• **What you have to do**
Set out exactly, line by line, the stretch of data below that begins at the line containing "align-items: center ->" and ends at the line containing "margin-left: 18px ->", with both ends kept.

• **Provided records**
=== Begin Enclosure ===
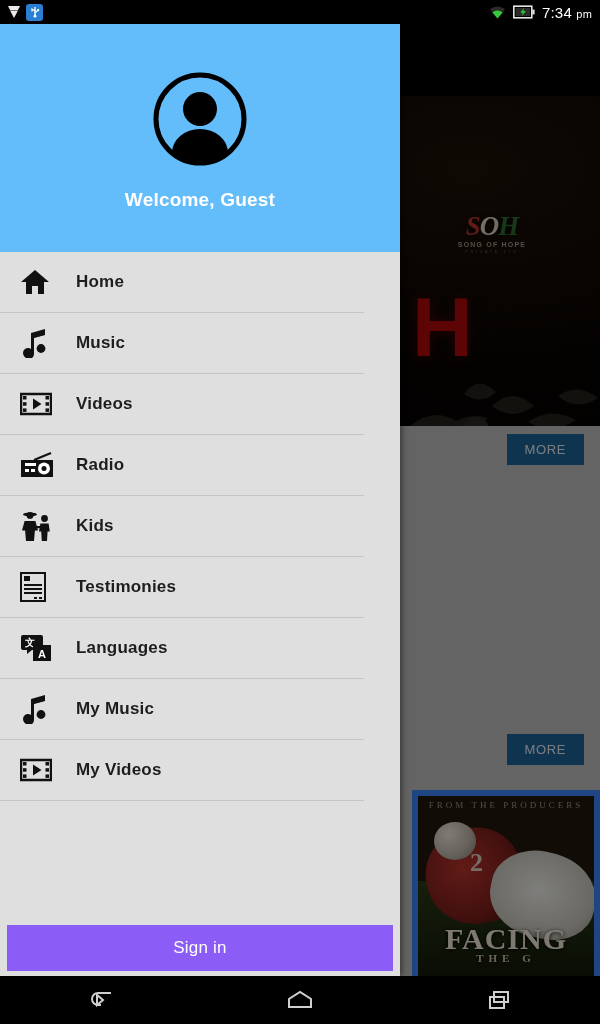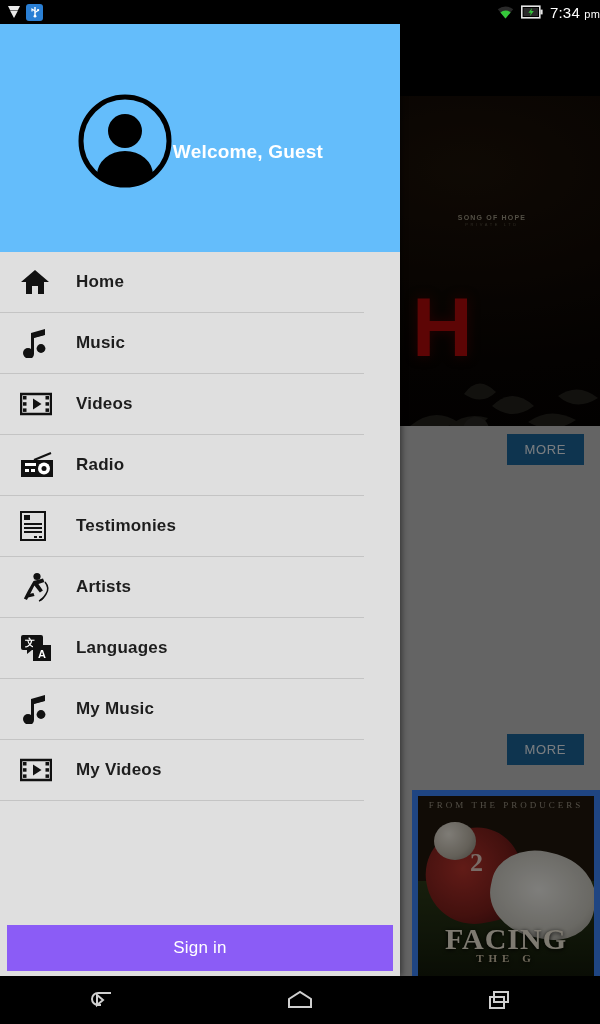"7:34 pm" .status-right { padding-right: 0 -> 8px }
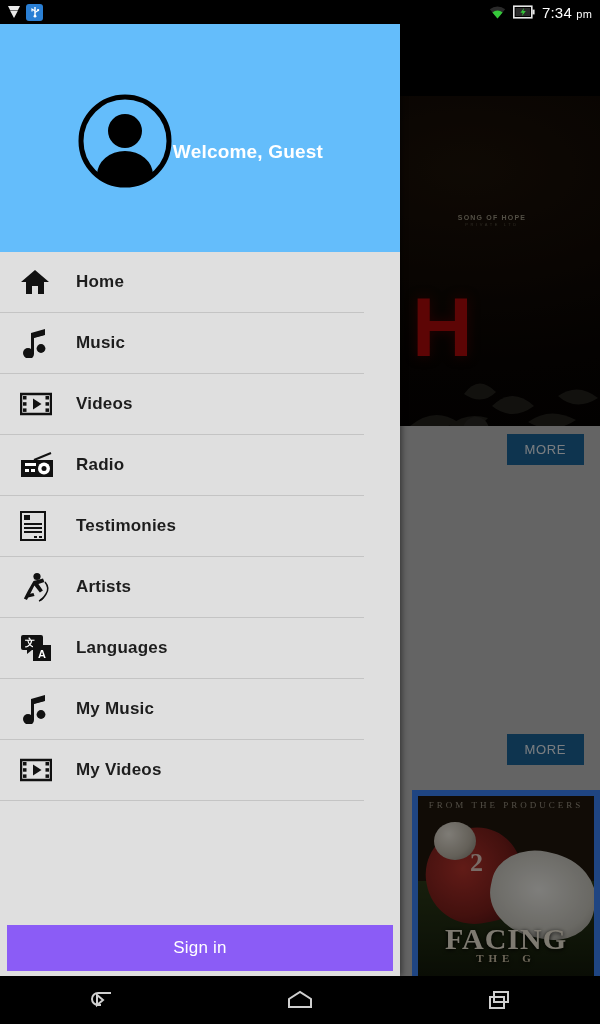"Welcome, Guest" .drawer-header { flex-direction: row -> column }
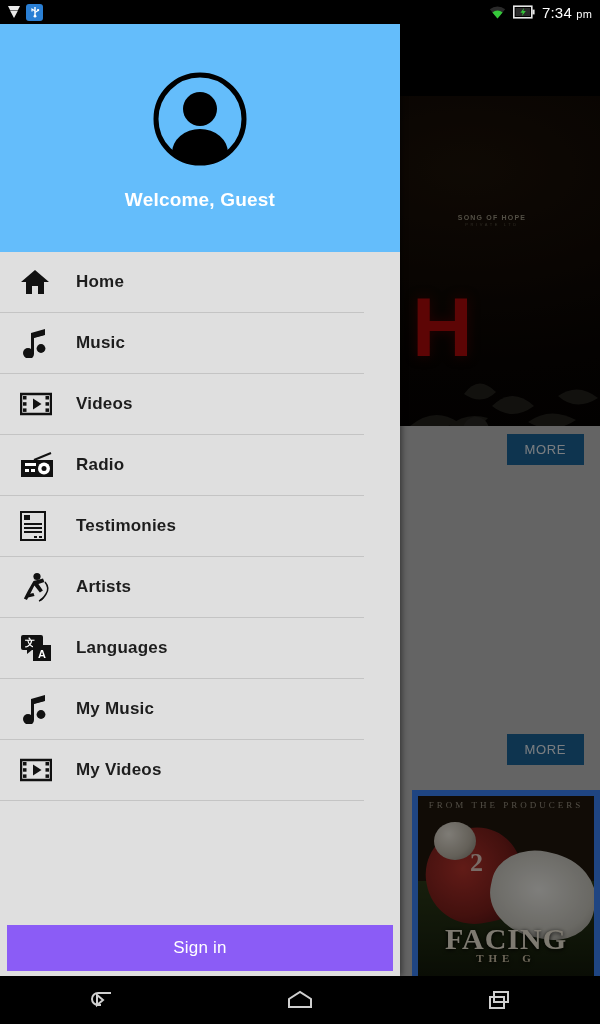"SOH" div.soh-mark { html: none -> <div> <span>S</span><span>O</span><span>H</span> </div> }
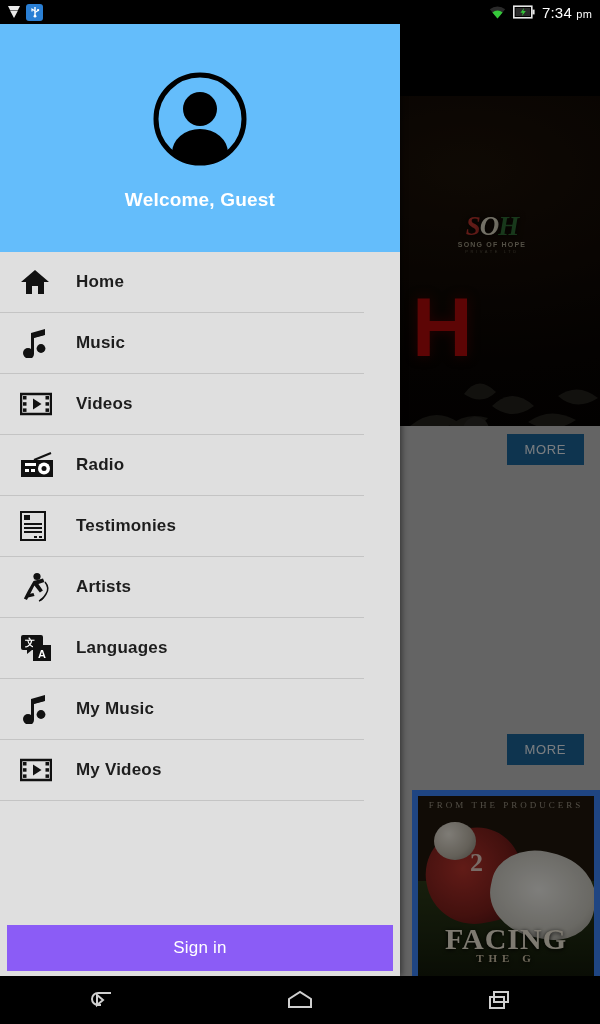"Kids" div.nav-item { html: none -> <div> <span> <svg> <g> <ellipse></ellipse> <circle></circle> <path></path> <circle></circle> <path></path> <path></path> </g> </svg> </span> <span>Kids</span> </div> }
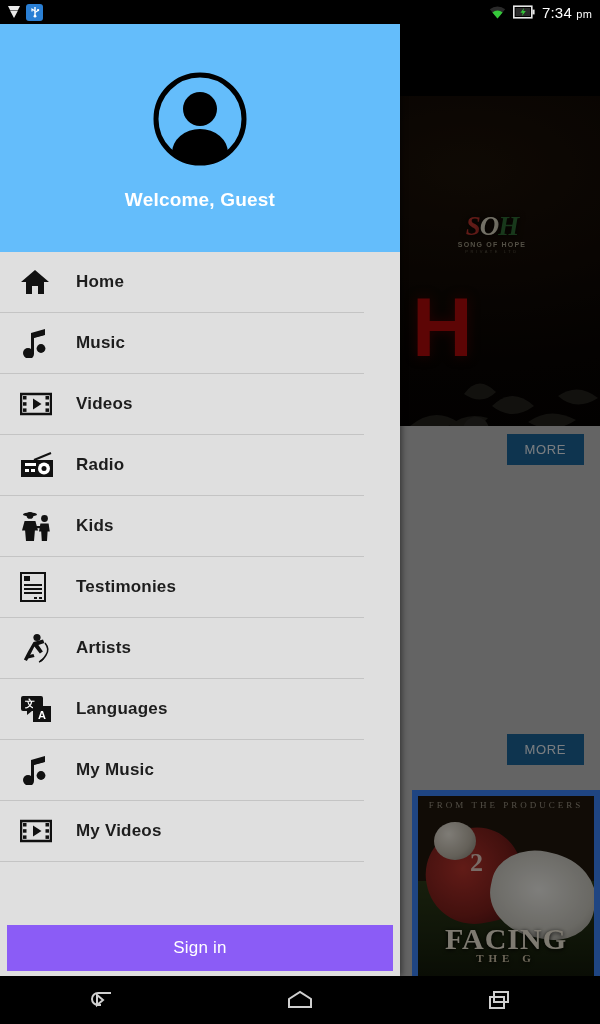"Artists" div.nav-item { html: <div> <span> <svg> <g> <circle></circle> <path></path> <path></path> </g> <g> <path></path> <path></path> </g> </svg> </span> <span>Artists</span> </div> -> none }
=== End Enclosure ===
=== Begin Enclosure ===
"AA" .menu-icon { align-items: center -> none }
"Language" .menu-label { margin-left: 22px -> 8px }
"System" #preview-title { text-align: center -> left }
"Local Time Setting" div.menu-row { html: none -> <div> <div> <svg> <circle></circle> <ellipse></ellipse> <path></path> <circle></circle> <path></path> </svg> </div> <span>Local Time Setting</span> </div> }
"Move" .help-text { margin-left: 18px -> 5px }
=== End Enclosure ===
• **Exercise output**
"AA" .menu-icon { align-items: center -> none }
"Language" .menu-label { margin-left: 22px -> 8px }
"System" #preview-title { text-align: center -> left }
"Local Time Setting" div.menu-row { html: none -> <div> <div> <svg> <circle></circle> <ellipse></ellipse> <path></path> <circle></circle> <path></path> </svg> </div> <span>Local Time Setting</span> </div> }
"Move" .help-text { margin-left: 18px -> 5px }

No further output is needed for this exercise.